– Ах, ну да, конечно! – Я не спускала с него глаз. – Кстати, о воспоминаниях…

– Ну сколько же можно! – взмолился он. – Неужели ты думаешь, что я способен на такое? Я, женатый мужчина!..

– А разве месье Мильфлер не женат?

– Не только женат, имеет двух любовниц, – ответил Джейми. – Но он француз, а это меняет дело…

– Но герцог Кастеллоти вроде бы не француз. Он итальянец…

– Да, но он герцог. И это тоже меняет дело.

– Вот как? Интересно, какого мнения придерживается на этот счет герцогиня?

– Думаю, там все в порядке. Герцог сам рассказывал, что жена его многому научила. А что, ванна еще не готова?

Поплотнее завернувшись в одеяло, он слез с кровати, подошел к ванне, над которой поднимался пар, и ступил в воду. Скинул одеяло и быстро присел. Но, видно, недостаточно быстро.

– Ну и громадина! – воскликнула горничная и перекрестилась.

– Хватит! – строго заметила я. – Большое спасибо.

Она опустила глаза, залилась краской и выскользнула из комнаты.

Как только дверь за ней затворилась, Джейми расслабился. По мере того как он все глубже погружался в горячую воду, на лице его отражалось полное блаженство, а обычно бледная кожа покраснела. Глаза были закрыты, на высоких скулах и вокруг глаз выступили и заблестели мелкие капельки пота.

– Мыло… – пробормотал он и с надеждой приоткрыл один глаз.

– Да, конечно.

Я протянула ему кусок мыла, присела на табуретку рядом с ванной и стала наблюдать, как он тщательно намыливает и трет тело. Затем подала ему кусок пемзы, которым он принялся скоблить ступни и локти.

– Джейми… – вымолвила я наконец.

– Ау?

– Мне не хотелось бы спорить о методах, – осторожно начала я, – мы же с самого начала договорились, что ты можешь чувствовать себя свободным, относительно, конечно… однако… Неужели тебе действительно пришлось…

– Пришлось что, англичаночка?

Он перестал мыться и выжидательно смотрел на меня, склонив голову набок.

– Ну… пришлось… это…

Я чувствовала, что тоже краснею, хотя горячая вода была здесь ни при чем.
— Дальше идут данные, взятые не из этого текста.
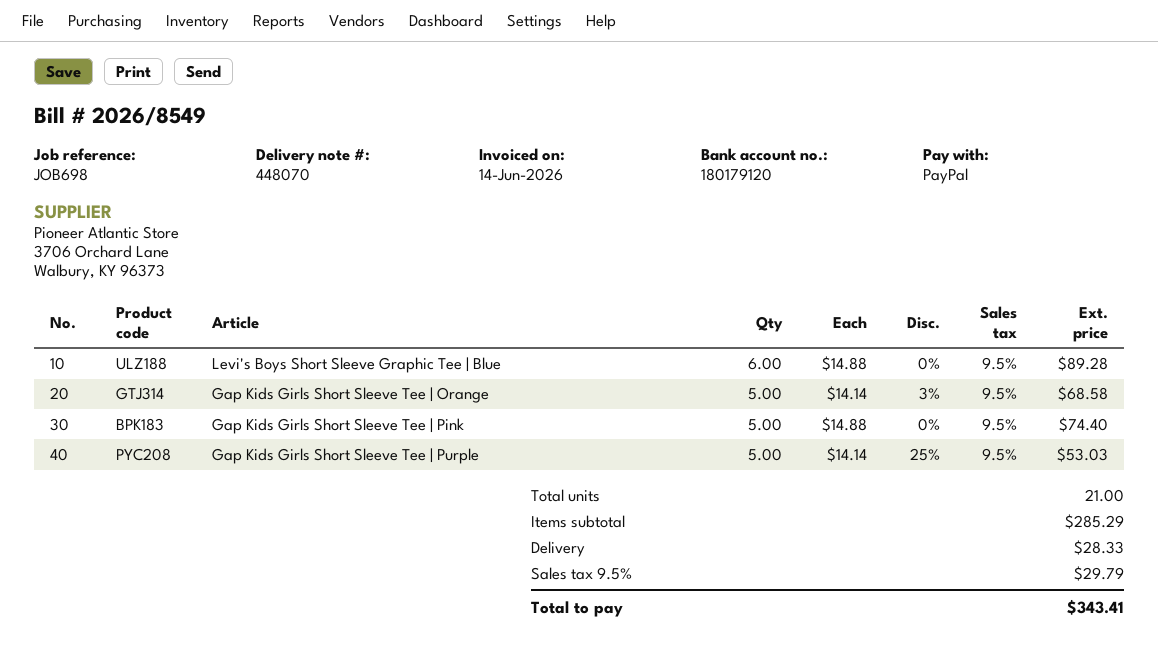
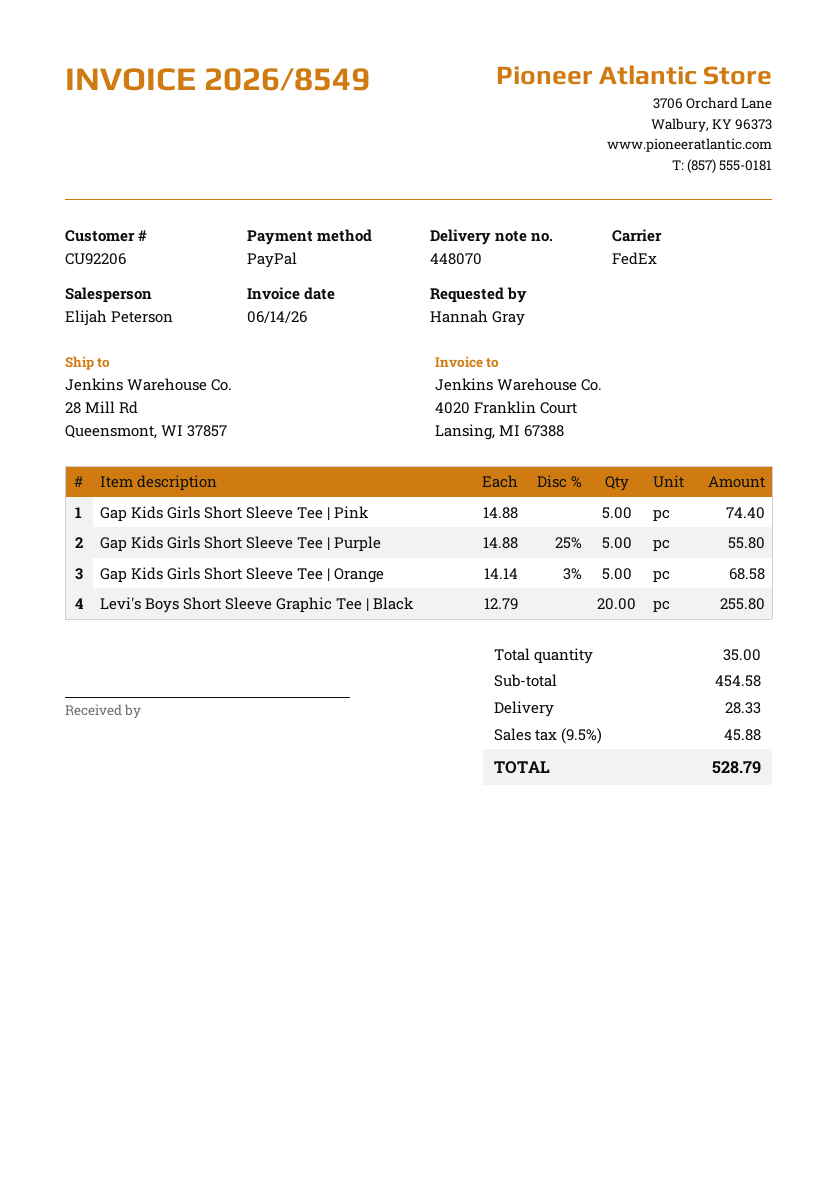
Levi's Boys Short Sleeve Graphic Tee | Blue: 6 x 14.88 = 89.28 -> none
Gap Kids Girls Short Sleeve Tee | Purple: 5 x 14.14 - 25% = 53.03 -> 5 x 14.88 - 25% = 55.80
Levi's Boys Short Sleeve Graphic Tee | Black: none -> 20 x 12.79 = 255.80
total quantity: 21 -> 35
subtotal: 285.29 -> 454.58
tax: 9.5% = 29.79 -> 9.5% = 45.88
total: 343.41 -> 528.79

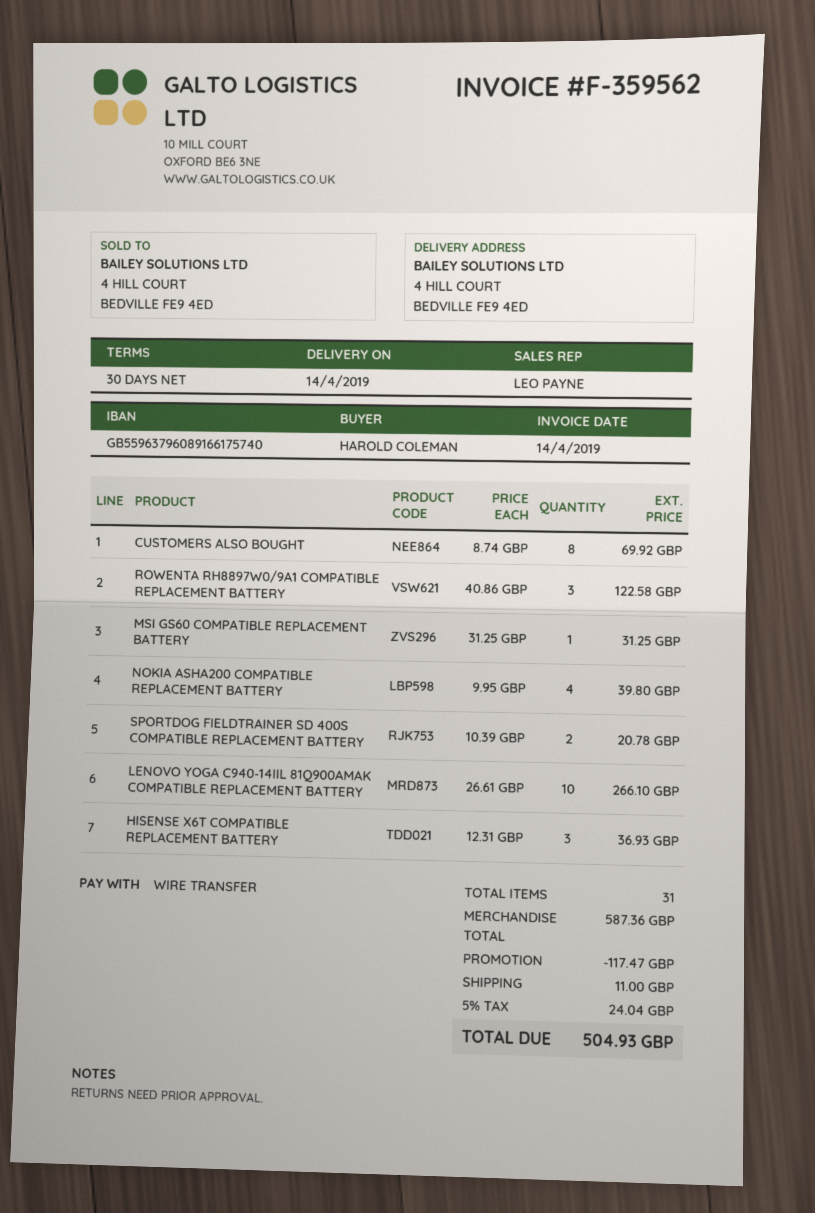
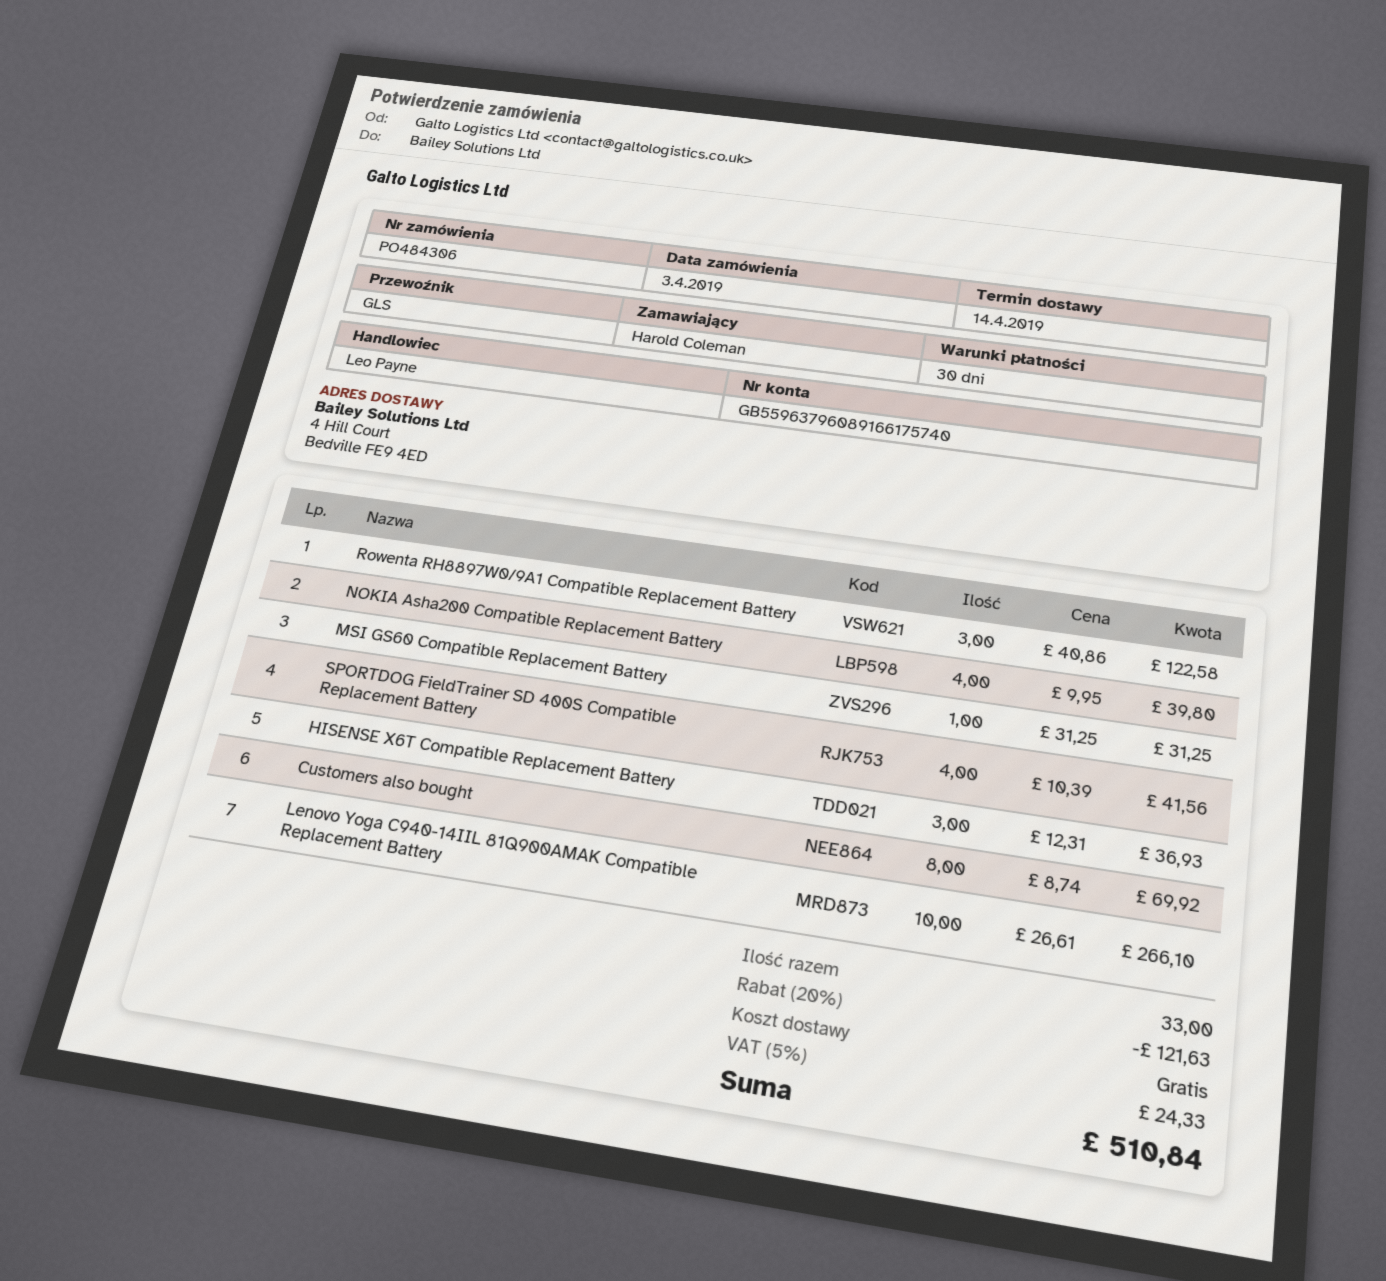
SPORTDOG FIELDTRAINER SD 400S COMPATIBLE REPLACEMENT BATTERY: 2 x 10.39 = 20.78 -> 4 x 10.39 = 41.56
total quantity: 31 -> 33
discount: 117.47 -> 121.63
shipping: 11.00 -> 0.00
tax: 5% = 24.04 -> 5% = 24.33
total: 504.93 -> 510.84

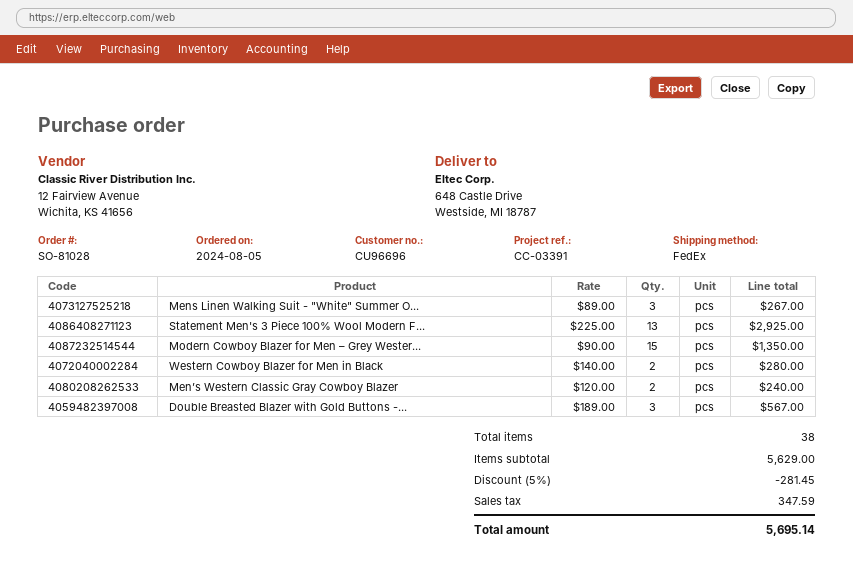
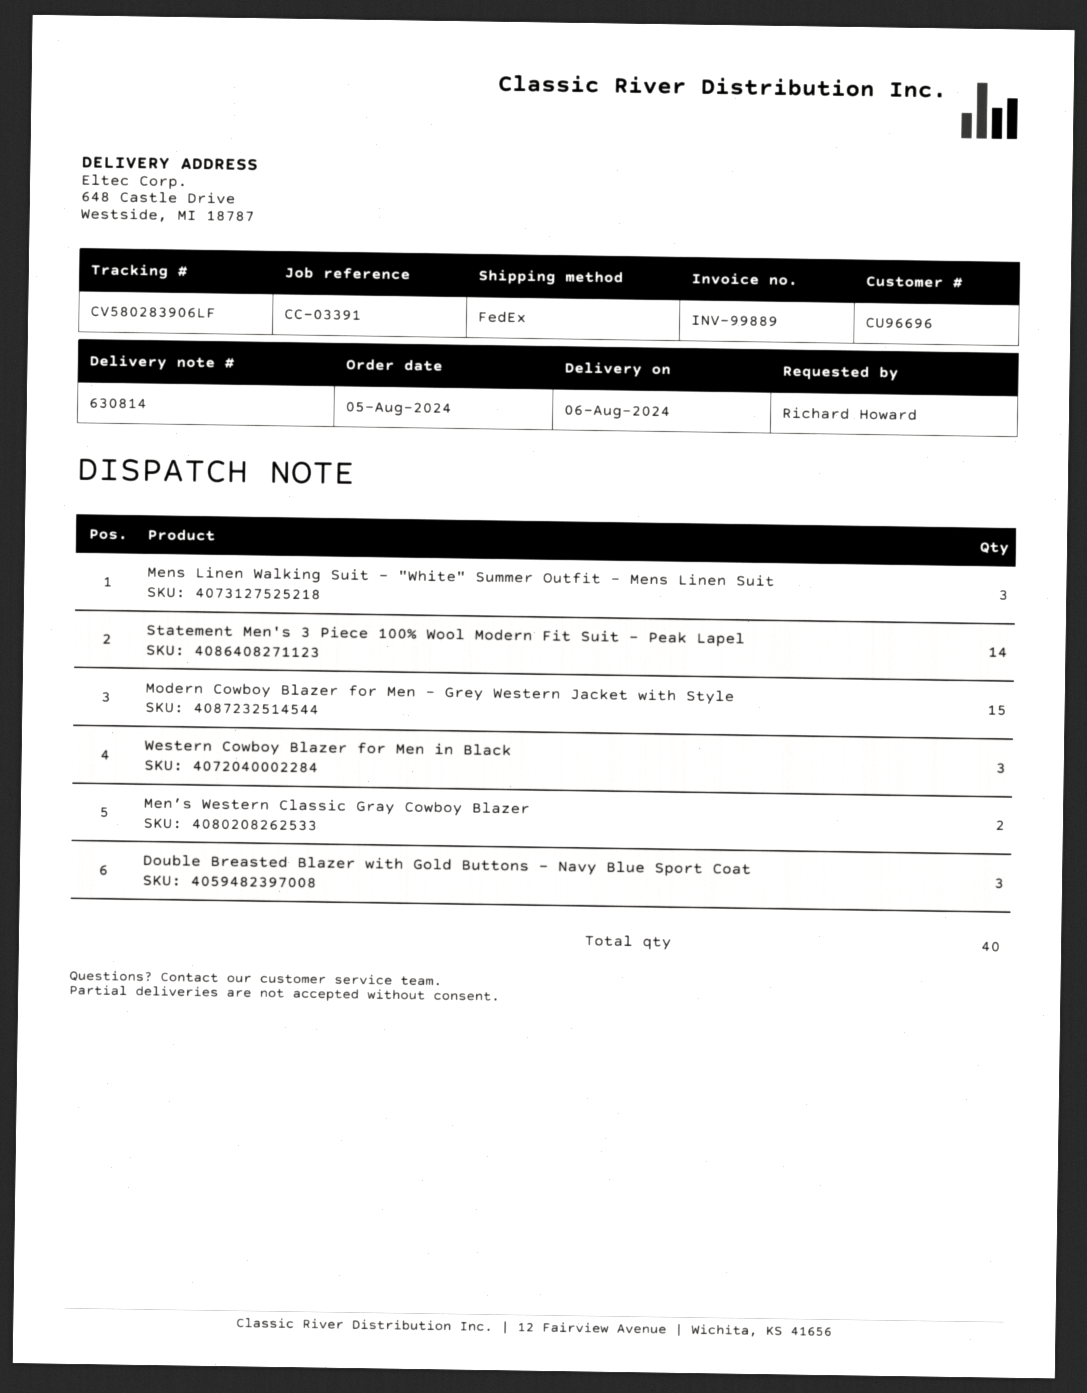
Statement Men's 3 Piece 100% Wool Modern F...: 13 -> 14
Western Cowboy Blazer for Men in Black: 2 -> 3
total quantity: 38 -> 40

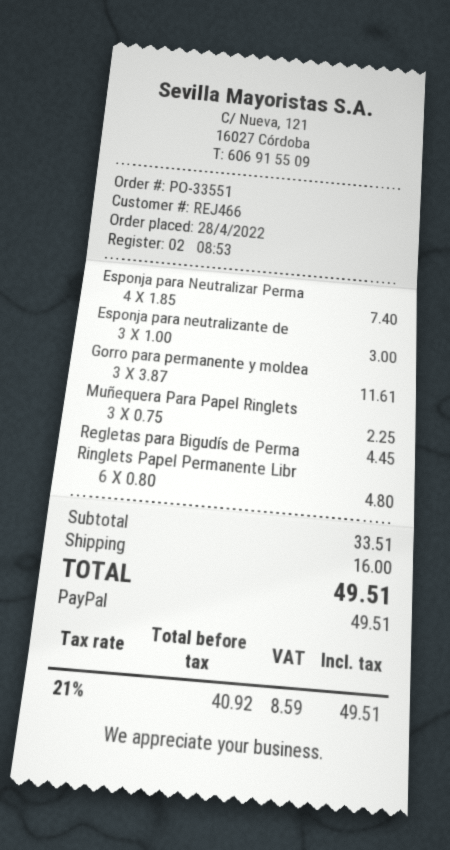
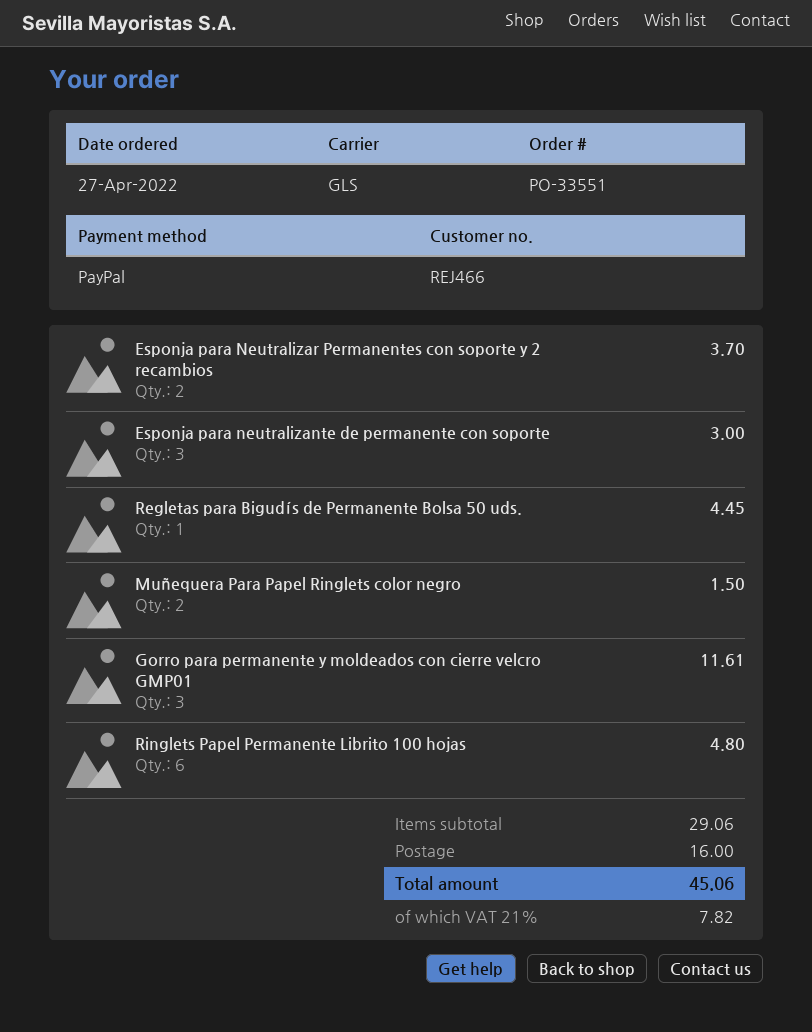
order date: 2022-04-28 -> 2022-04-27
Esponja para Neutralizar Perma: 4 for 7.40 -> 2 for 3.70
Muñequera Para Papel Ringlets: 3 for 2.25 -> 2 for 1.50
subtotal: 33.51 -> 29.06
tax: 21% = 8.59 -> 21% = 7.82
total: 49.51 -> 45.06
Из воды вынырнула большая рука и опустилась мне на плечо. Пар, исходящий от нее, прожигал тонкую ткань рубашки.

– Англичаночка, – начал он, – неужели ты всерьез думаешь, что я мог…

– Ах, ну ладно, оставим это!.. – сказала я, не успев отвести глаза от отметины на бедре.

Он рассмеялся, хоть смех получился и не слишком веселый.

– Да, маловато в тебе веры! – с горечью заметил он.

Я отстранилась, избегая его прикосновения.

– Знаешь ли, – сказала я, – когда муж является домой утром весь в укусах и царапинах, воняет духами и не отрицает, что провел всю ночь в публичном доме…

– И откровенно рассказывает жене, что он только смотрел и не действовал… – подхватил он.

– Ты хочешь сказать, что все эти отметины возникли сами по себе, от одних лишь наблюдений? – огрызнулась я и поджала губы.

Я понимала, что выгляжу сейчас обыкновенной ревнивицей, но мне было наплевать. Некогда я поклялась себе воспринимать все спокойно и с достоинством, как подобает настоящей светской даме, и всегда верить Джейми. И потом, разве можно приготовить омлет, не разбив яиц? Пусть даже там что-то и было…

Я расправила клочок влажной ткани на рукаве, чувствуя, как сквозь шелк проникает холод, взяла себя в руки и продолжила, стараясь говорить как можно более спокойным тоном:

– Или же эти шрамы – свидетельство сражения, в котором ты одержал победу, защищая свою честь и невинность?

Спокойный тон не получился. Следовало признать, что голос мой звучал визгливо и истерично. Ладно, тоже наплевать…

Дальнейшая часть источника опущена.